Ждите, ждите. Ваше дело. Гаврилин вышел в холл, огляделся, выискивая свободное место. Людно. Дымно и шумно. И правильно, еще детское время, всего каких-нибудь двадцать три пятьдесят. Люди ходят чинно и вальяжно. Если не считать тех, кто уже не может ходить ни чинно, ни вальяжно.
Никто не сможет эту толпу заставить подчиниться приказам, даже под угрозой смерти. Во всяком случае, сразу. Им еще долго придется объяснять, что это налет и что их всех могут перестрелять.
Или после первых же выстрелов начнется такая паника, что прекратить ее можно будет, только перестреляв всех. Может быть, Палач не учитывает этого? Черт его знает. Хотя, судя по отчетам предыдущего наблюдателя, именно человеческую психологию Палач использовал особенно эффективно.
Гаврилин отошел в угол, сел в кресло и вынул из внутреннего кармана телефон. Что там сейчас делает отец родной, Артем Олегович? Тоже ожидает вестей от группы Палача?

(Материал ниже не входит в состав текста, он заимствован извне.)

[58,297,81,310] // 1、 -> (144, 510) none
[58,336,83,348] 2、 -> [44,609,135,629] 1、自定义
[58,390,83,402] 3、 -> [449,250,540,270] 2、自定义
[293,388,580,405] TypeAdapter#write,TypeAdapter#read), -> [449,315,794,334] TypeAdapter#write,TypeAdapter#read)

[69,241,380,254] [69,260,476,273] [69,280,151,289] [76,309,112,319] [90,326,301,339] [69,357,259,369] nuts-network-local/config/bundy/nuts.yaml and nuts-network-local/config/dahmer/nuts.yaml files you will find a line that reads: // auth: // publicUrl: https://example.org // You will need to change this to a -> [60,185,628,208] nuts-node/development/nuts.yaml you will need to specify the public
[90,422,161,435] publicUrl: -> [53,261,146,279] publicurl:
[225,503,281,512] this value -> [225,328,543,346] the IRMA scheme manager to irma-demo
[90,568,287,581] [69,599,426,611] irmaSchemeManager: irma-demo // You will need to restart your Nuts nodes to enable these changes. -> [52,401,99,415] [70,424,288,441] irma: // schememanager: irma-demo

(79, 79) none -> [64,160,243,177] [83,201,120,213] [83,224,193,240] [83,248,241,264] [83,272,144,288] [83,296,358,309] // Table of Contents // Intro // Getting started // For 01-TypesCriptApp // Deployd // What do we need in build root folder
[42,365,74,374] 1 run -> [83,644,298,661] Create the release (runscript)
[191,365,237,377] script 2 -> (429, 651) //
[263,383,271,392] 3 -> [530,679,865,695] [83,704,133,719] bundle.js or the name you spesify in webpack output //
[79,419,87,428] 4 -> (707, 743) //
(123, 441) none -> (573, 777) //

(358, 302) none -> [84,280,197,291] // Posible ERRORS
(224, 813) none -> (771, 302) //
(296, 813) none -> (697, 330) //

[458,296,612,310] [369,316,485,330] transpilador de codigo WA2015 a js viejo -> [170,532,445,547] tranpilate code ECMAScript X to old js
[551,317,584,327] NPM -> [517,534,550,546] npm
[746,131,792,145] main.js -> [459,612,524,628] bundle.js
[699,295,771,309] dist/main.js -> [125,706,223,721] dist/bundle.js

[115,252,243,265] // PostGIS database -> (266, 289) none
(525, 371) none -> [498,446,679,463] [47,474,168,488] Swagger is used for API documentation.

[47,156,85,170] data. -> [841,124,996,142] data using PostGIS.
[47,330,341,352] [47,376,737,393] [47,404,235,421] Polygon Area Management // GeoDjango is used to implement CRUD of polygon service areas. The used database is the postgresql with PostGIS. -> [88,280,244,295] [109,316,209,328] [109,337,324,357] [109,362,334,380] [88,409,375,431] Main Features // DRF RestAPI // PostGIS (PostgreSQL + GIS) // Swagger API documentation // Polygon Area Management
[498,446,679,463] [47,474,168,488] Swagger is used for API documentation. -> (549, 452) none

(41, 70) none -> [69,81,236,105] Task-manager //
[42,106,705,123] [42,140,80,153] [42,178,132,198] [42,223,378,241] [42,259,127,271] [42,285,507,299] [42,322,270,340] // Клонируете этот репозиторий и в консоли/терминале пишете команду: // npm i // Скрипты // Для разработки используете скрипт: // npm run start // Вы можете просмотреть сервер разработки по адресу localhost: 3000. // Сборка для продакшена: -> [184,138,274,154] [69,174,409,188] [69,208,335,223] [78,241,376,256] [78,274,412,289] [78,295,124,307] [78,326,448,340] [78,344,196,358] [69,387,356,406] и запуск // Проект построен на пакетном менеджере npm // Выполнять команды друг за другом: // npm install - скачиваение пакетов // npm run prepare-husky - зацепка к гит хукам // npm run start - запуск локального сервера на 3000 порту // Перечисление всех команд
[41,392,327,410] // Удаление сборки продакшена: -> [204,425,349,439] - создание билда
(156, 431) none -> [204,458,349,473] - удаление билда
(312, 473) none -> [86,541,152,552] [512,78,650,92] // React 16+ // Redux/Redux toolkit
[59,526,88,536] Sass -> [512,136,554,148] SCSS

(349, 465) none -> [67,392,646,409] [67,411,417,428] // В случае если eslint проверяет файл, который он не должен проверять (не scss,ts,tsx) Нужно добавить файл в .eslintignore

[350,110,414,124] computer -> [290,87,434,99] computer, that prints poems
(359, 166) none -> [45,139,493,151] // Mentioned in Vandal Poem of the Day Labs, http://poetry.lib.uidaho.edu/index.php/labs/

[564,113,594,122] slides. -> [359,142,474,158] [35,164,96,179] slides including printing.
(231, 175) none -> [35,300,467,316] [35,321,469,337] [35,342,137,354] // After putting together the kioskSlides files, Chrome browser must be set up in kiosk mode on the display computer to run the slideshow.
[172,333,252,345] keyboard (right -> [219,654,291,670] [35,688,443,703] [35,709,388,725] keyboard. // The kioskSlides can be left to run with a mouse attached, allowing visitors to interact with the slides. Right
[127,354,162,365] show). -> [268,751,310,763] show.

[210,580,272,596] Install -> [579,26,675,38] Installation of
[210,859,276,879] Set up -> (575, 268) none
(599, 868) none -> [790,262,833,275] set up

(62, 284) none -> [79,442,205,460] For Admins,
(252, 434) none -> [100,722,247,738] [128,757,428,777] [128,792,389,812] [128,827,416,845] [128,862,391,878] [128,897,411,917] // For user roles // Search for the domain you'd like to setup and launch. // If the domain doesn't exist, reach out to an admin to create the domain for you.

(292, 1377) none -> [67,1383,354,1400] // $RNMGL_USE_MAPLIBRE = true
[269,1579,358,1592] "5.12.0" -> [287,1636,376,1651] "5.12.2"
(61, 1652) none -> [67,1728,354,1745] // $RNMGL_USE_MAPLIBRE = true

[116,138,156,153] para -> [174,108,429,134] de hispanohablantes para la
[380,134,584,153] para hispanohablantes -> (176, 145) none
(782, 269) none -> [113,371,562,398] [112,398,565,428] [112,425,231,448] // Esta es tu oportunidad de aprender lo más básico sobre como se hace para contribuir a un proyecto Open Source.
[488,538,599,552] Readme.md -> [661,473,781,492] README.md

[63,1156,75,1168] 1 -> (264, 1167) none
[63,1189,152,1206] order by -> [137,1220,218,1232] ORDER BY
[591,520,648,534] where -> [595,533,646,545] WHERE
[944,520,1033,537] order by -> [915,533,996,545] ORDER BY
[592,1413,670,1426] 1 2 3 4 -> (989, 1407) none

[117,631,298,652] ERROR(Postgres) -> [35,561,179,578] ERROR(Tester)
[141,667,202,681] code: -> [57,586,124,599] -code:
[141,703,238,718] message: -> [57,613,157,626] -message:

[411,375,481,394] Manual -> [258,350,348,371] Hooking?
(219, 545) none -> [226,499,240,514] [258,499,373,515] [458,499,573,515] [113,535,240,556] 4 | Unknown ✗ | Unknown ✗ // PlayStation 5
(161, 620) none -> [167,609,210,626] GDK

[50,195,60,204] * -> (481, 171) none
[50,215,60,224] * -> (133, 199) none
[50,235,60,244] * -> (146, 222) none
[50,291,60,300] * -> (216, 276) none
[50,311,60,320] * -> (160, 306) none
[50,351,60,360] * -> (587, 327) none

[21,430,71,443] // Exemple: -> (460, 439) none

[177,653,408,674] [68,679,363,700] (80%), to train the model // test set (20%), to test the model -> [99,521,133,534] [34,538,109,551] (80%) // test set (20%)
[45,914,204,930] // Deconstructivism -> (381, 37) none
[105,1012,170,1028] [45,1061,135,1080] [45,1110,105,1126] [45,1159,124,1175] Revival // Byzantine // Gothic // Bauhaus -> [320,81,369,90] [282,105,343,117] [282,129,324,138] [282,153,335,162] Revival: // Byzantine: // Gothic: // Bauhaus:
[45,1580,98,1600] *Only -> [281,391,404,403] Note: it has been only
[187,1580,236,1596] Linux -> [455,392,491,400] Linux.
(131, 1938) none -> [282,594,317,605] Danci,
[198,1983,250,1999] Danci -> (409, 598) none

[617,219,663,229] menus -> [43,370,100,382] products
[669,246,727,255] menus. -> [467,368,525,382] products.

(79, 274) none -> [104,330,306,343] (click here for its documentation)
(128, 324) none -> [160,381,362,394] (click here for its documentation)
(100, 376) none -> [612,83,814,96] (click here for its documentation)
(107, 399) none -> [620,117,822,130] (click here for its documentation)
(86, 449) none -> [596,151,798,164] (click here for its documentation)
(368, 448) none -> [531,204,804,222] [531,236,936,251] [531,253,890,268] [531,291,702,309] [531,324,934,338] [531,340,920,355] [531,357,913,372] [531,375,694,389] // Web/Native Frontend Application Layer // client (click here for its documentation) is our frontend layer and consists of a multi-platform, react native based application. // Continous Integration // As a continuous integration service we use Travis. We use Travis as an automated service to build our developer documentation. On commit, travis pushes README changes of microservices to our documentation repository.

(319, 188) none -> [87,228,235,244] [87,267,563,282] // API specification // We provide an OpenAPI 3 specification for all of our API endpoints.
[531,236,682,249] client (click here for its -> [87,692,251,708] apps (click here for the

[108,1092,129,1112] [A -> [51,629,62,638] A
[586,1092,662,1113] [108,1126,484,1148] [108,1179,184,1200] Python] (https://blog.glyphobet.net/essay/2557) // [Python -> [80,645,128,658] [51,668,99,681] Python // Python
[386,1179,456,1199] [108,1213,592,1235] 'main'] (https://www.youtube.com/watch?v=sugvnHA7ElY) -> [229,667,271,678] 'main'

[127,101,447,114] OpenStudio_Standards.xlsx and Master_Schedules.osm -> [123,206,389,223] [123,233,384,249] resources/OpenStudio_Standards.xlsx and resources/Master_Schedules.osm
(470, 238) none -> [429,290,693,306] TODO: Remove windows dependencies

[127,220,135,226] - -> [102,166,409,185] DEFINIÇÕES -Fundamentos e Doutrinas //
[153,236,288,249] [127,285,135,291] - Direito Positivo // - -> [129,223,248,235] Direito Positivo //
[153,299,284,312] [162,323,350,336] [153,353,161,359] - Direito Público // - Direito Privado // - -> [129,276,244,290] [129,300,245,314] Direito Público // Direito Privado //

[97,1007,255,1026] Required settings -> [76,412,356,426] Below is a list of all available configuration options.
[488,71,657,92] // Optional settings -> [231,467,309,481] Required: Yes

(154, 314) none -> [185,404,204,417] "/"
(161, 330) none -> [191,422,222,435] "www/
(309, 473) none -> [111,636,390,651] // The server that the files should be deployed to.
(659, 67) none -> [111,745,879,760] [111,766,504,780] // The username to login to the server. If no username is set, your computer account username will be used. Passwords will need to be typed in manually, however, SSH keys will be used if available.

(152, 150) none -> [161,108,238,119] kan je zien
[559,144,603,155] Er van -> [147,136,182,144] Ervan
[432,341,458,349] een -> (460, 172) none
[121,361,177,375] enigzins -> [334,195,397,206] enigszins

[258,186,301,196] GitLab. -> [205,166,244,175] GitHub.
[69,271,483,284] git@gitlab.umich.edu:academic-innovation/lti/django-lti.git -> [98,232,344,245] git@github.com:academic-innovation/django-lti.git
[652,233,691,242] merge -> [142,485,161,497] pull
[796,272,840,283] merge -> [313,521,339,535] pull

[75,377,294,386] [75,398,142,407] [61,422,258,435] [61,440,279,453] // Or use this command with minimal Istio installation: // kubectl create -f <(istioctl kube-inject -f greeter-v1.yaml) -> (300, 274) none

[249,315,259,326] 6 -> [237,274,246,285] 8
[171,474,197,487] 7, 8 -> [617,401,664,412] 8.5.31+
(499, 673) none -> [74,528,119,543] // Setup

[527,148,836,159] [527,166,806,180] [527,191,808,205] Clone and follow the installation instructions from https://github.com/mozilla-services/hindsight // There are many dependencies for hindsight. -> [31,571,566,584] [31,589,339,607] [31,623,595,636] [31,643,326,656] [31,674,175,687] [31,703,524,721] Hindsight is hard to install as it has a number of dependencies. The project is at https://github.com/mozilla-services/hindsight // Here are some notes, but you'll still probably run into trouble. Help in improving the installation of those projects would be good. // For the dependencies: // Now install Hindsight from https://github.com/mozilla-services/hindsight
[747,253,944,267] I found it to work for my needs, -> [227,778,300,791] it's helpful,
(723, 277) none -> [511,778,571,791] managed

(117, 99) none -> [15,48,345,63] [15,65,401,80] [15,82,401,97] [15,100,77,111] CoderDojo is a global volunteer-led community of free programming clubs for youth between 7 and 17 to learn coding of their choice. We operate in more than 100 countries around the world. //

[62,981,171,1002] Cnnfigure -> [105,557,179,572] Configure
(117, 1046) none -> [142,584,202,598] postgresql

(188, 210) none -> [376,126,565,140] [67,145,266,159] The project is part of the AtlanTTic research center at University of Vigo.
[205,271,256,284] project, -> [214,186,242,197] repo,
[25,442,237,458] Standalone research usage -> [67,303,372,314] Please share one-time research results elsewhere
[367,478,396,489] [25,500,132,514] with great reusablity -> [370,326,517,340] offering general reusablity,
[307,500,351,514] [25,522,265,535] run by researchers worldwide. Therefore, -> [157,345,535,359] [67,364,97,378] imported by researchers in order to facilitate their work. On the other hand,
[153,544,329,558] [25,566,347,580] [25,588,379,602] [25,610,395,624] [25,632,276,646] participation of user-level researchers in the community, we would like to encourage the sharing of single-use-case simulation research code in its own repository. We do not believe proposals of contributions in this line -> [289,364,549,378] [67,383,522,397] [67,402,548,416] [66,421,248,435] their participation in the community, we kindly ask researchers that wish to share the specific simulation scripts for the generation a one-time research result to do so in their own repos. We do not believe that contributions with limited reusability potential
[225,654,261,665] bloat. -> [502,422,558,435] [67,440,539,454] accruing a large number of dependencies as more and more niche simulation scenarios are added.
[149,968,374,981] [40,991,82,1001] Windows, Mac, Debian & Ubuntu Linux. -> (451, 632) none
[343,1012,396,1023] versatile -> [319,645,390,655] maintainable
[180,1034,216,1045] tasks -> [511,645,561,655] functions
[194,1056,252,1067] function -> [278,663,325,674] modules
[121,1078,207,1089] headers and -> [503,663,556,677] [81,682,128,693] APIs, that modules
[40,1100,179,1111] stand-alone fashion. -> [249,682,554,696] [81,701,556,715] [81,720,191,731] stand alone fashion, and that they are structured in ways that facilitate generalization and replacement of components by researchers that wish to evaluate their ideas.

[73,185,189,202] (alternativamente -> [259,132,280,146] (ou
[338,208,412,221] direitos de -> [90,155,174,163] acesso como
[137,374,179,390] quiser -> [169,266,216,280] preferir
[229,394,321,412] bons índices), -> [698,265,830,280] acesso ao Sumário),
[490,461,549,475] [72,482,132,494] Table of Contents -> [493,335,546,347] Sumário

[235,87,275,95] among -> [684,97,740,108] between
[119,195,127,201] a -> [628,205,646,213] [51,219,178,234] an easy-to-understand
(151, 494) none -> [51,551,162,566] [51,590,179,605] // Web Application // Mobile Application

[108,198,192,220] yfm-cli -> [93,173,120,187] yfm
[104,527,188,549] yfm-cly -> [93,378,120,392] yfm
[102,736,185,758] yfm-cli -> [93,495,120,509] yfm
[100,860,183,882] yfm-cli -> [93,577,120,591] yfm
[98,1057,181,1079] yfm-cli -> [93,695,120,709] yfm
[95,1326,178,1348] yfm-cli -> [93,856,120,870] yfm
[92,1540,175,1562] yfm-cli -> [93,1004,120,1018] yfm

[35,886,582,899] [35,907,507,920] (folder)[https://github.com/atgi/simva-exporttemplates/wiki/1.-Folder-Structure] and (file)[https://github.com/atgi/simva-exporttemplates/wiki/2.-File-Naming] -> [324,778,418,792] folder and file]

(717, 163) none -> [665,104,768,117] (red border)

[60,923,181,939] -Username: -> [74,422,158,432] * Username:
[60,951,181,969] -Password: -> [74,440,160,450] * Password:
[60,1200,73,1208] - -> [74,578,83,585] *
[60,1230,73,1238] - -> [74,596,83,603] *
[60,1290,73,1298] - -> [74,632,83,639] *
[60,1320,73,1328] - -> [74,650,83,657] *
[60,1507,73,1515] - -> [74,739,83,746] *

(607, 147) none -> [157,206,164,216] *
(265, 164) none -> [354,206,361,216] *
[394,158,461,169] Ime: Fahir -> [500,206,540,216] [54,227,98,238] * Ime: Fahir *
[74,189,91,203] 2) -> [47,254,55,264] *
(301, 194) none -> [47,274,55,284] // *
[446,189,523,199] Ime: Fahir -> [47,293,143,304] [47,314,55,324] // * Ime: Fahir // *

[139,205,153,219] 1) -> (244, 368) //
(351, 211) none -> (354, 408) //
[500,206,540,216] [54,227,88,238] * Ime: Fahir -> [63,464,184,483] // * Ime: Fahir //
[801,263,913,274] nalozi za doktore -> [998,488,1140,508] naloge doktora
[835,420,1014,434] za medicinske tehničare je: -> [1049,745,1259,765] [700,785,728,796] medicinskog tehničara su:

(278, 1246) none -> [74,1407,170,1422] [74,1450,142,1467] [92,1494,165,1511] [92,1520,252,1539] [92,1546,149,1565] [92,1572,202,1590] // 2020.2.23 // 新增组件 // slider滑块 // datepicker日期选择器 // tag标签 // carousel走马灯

Гаврилин набрал номер прямого телефона Артема Олеговича. Нечего, дедушка, рано ложиться, твой любимый воспитанник хочет припасть пересохшими устами к источнику твоей мудрости.
– Да? – Артем Олегович ответил сразу, после первого же гудка.
– Добрый вечер, это вас беспокоит Гаврилин, – очень вежливо сказал Гаврилин.
– Я вас слушаю, – ледяным голосом ответил Артем Олегович.
Ну, ясное дело, понятно, столь поздний звонок не был оговорен заранее, и в некотором роде является нарушением конспирации и субординации, не говоря уже об элементарной вежливости. Наплевать.
– Мне нужно с вами переговорить, как можно скорее.
Пауза. Небольшая, но весьма многозначительная. Чем больше пауза, тем больше актер. До Народного артиста Артем Олегович не домолчал.
– У вас что-то новое? Или произошло что-то из ряда вон выходящее?
– Я по тому же вопросу, – Гаврилин старательно подбирал слова. – У меня возникли новые сомнения.
– Что вы говорите? – собеседник даже снизошел до сарказма в голосе. – Настолько веские, что вы решили позвонить мне в полночь. Я, по-вашему, должен буду встречаться с вами в час ночи? И более того, выслушивать очередной бред?
– Но ведь осталось слишком мало времени…
– Времени осталось ровно столько, сколько нужно. Если уж вам так неймется – можете перезвонить мне завтра. Где-то в полдень. Может быть, я смогу еще раз выслушать ваши… аргументы. А пока отправляйтесь отдыхать, раз уж не можете нормально работать.
Гаврилин покрутил в руке телефон. Твою мать, да что же это такое? Как в глухую стену. Словно в пустыне, орешь и не можешь докричаться.
Завтра поговорим. Завтра. Отдыхайте. Раз уж не можете нормально работать. Спасибо, отец родной, благодетель. У Гаврилина возник соблазн въехать как можно сильнее телефоном в стену.